■ SUPPLIED RECORDS

****

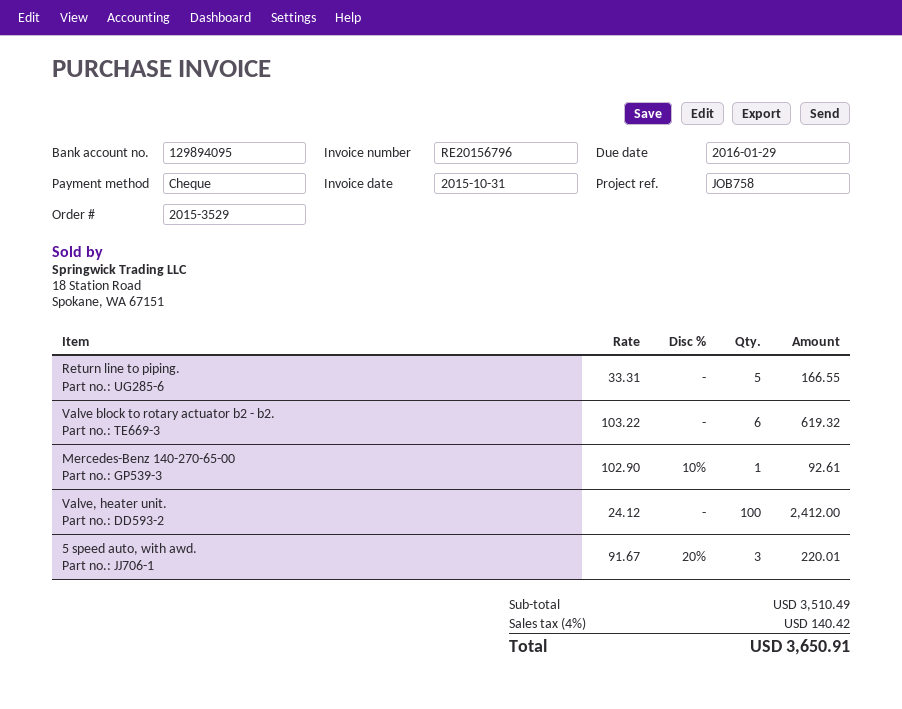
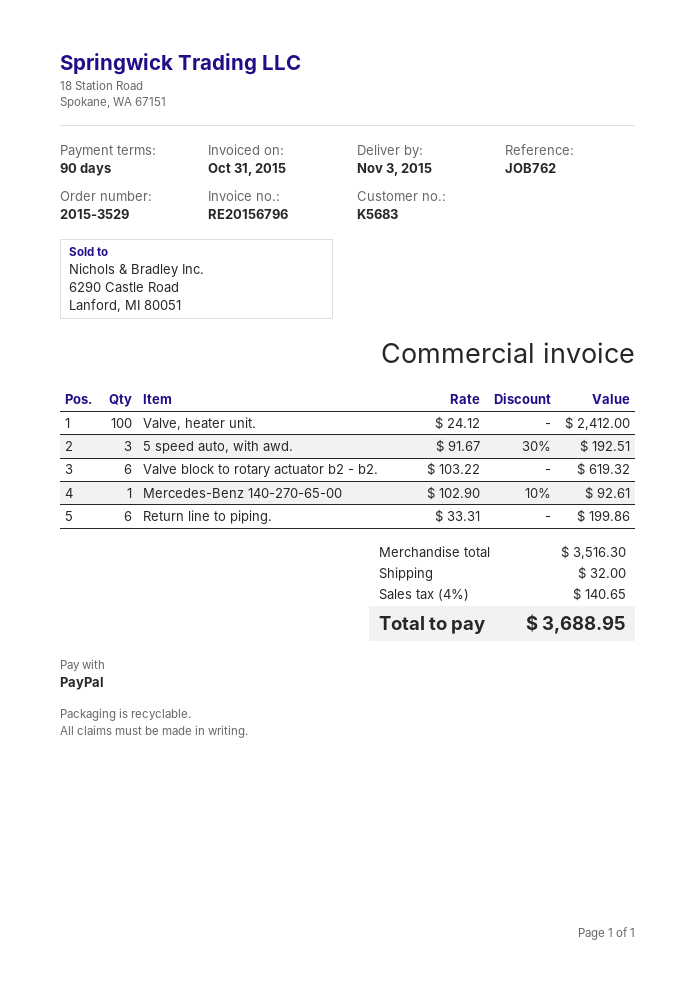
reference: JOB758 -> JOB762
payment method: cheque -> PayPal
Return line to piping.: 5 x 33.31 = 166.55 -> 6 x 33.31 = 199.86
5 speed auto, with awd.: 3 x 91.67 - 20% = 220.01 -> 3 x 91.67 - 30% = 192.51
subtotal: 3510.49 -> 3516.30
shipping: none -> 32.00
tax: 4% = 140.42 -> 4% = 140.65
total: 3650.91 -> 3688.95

****

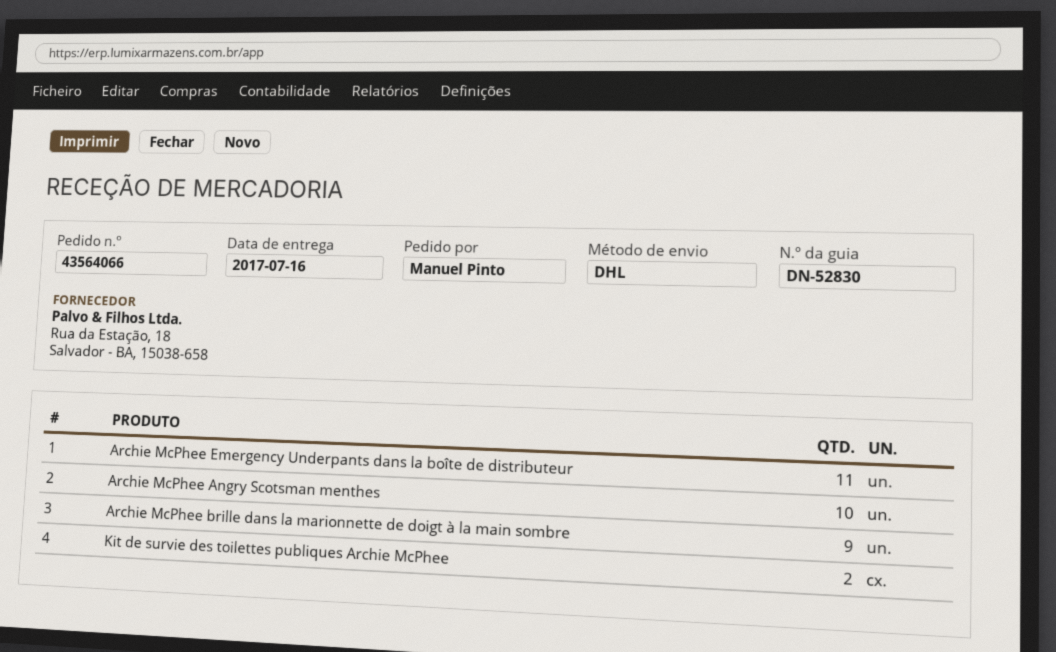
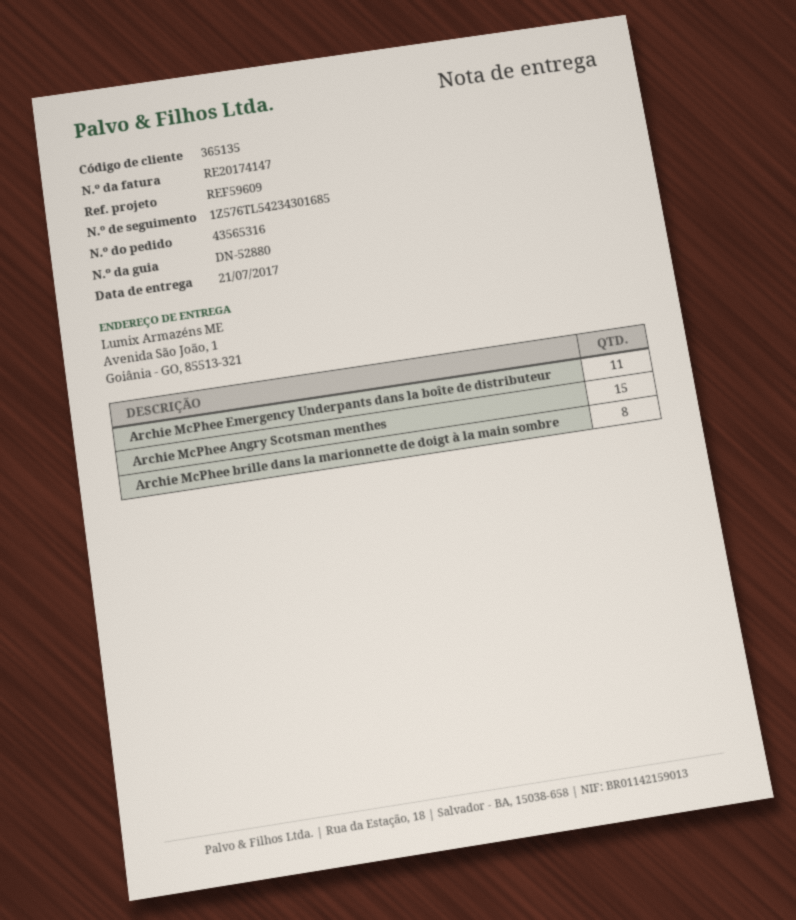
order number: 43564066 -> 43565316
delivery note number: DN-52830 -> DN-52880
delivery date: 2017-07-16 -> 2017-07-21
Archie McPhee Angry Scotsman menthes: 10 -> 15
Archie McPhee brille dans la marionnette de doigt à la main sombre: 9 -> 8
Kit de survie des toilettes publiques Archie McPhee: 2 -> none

****

■ DESCRIPTION OF THE TASK
What you return must be an exact retyping of the lines above starting at the line with "subtotal: 3510.49 -> 3516.30" and ending at the line with "total: 3650.91 -> 3688.95", and nothing besides.

■ RESULT OF THIS TASK
subtotal: 3510.49 -> 3516.30
shipping: none -> 32.00
tax: 4% = 140.42 -> 4% = 140.65
total: 3650.91 -> 3688.95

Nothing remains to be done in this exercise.